Para ese entonces, en estas tierras pobladas de inmigrantes las acusaciones eran de uno y otro lado sobre la ideología que cada quien cultivaba. Por ello, los trabajadores alemanes comenzaron a ser vigilados –y en muchos casos despedidos-, por lo cual debieron emigrar de la capital petrolera. Para colmo de males, un alemán llamado Alejandro Schikorra tenía un notable parecido a Hitler y los rumores fueron in crescendo en torno a la empresa de Km 20.
Cuando comenzaron las acciones bélicas en Europa, alguien recordó que el buque "Schlesien" había estado en Comodoro Rivadavia y que el "Club Cóndor" había recibido de una entidad colega de Alemania un planeador "Rhönbusard", en el mismo año que el piloto Leo Hertlein encontraba la muerte tras un vuelo en los cielos patagónicos.
En 1940, y con Franz Allesch despedido de Astra, el "Club Cóndor" cerraba sus puertas en Comodoro Rivadavia, tras cinco años de plena actividad, con 32 pilotos recibidos no solo de planeadores sino de artesanos de sus propias máquinas.
Franz ("Francisco") Allesch se mudó a Bolivia, donde trabajó para la petrolera estatal de ese país. Luego regreso a Buenos Aires donde se desempeñó como docente de actividades económicas. Sobre fines de 1944 se mudó con su esposa y dos hijas a Mendoza.
El "Club Cóndor", en tanto, se trasladó a Buenos Aires junto a la mayoría de sus socios, salvo Hilda Frank quien regresó a Alemania y se incorporó a la fuerza aérea del Tercer Reich.
En la localidad bonaerense de José León Suárez el "Club Cóndor" funcionó hasta 1956 (el año de los fusilamientos), donde mantuvo la pasión de seguir elaborando sus propias "aves".
En 1974 se uniría al club "Oscar Benudes", y luego por los mismos temas que emigraron de Comodoro Rivadavia la entidad se trasladaría a Merlo hasta 1973, compartiendo aeródromo con el Club Albatros.
Ya para ese entonces, y con una participación anterior en el Campeonato Mundial de Volovelismo de Junín en 1963, el "Club Cóndor" fue expropiado por el Ejército Argentino y debieron trasladarse a Zárate, a la altura del Km 88 en Panamericana.
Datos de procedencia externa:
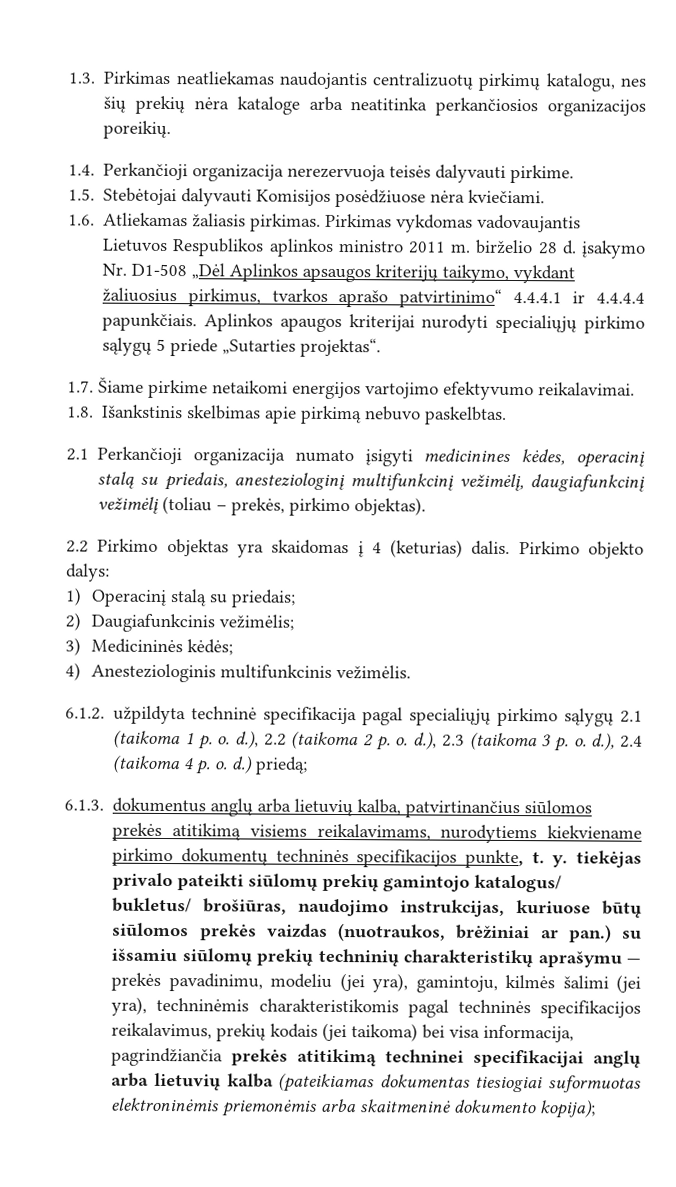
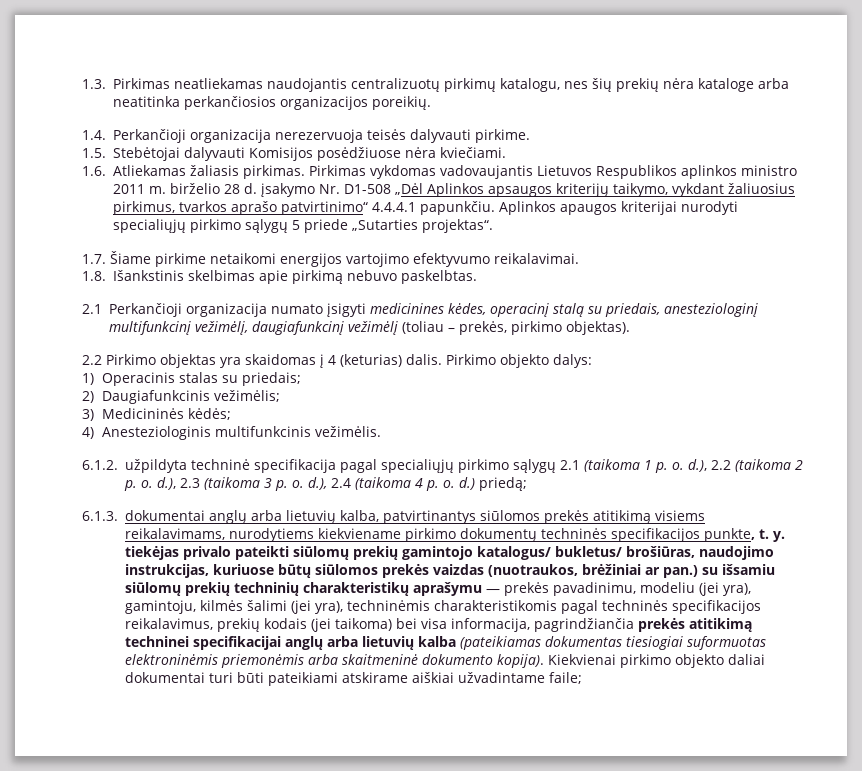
- Pirkimas vykdomas vadovaujantis Lietuvos Respublikos aplinkos ministro 2011 m. birželio 28 d. įsakymo Nr. D1-508 „Dėl Aplinkos apsaugos kriterijų taikymo, vykdant žaliuosius pirkimus, tvarkos aprašo patvirtinimo“ 4.4.4.1 ir 4.4.4.4 papunkčiais.
+ Pirkimas vykdomas vadovaujantis Lietuvos Respublikos aplinkos ministro 2011 m. birželio 28 d. įsakymo Nr. D1-508 „Dėl Aplinkos apsaugos kriterijų taikymo, vykdant žaliuosius pirkimus, tvarkos aprašo patvirtinimo“ 4.4.4.1 papunkčiu.
- 1) Operacinį stalą su priedais;
+ 1) Operacinis stalas su priedais;
- 6.1.3. dokumentus anglų arba lietuvių kalba, patvirtinančius siūlomos prekės atitikimą visiems reikalavimams, nurodytiems kiekviename pirkimo dokumentų techninės specifikacijos punkte, t. y. tiekėjas privalo pateikti siūlomų prekių gamintojo katalogus/ bukletus/ brošiūras, naudojimo instrukcijas, kuriuose būtų siūlomos prekės vaizdas (nuotraukos, brėžiniai ar pan.) su išsamiu siūlomų prekių techninių charakteristikų aprašymu — prekės pavadinimu, modeliu (jei yra), gamintoju, kilmės šalimi (jei yra), techninėmis charakteristikomis pagal techninės specifikacijos reikalavimus, prekių kodais (jei taikoma) bei visa informacija, pagrindžiančia prekės atitikimą techninei specifikacijai anglų arba lietuvių kalba (pateikiamas dokumentas tiesiogiai suformuotas elektroninėmis priemonėmis arba skaitmeninė dokumento kopija);
+ 6.1.3. dokumentai anglų arba lietuvių kalba, patvirtinantys siūlomos prekės atitikimą visiems reikalavimams, nurodytiems kiekviename pirkimo dokumentų techninės specifikacijos punkte, t. y. tiekėjas privalo pateikti siūlomų prekių gamintojo katalogus/ bukletus/ brošiūras, naudojimo instrukcijas, kuriuose būtų siūlomos prekės vaizdas (nuotraukos, brėžiniai ar pan.) su išsamiu siūlomų prekių techninių charakteristikų aprašymu — prekės pavadinimu, modeliu (jei yra), gamintoju, kilmės šalimi (jei yra), techninėmis charakteristikomis pagal techninės specifikacijos reikalavimus, prekių kodais (jei taikoma) bei visa informacija, pagrindžiančia prekės atitikimą techninei specifikacijai anglų arba lietuvių kalba (pateikiamas dokumentas tiesiogiai suformuotas elektroninėmis priemonėmis arba skaitmeninė dokumento kopija). Kiekvienai pirkimo objekto daliai dokumentai turi būti pateikiami atskirame aiškiai užvadintame faile;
Franz Allesch falleció en Mendoza el 6 de octubre de 2001 a los 98 años. Para ese entonces "el padre del volovelismo de la Patagonia" había sido nombrado socio honorario de los clubes que supo asesorar, a partir de una pasión que descubrió en revistas alemanas de aviación en Austria y que supo plasmar en forma autodidacta en la capital de los vientos.


*Las fotografías y toda la información relacionada con la historia del Club de Planeadores fue extraída del libro del escritor Ernesto Maggiori "Historia del Club Cóndor de Astra", Editorial Biblioteca Astra 2015.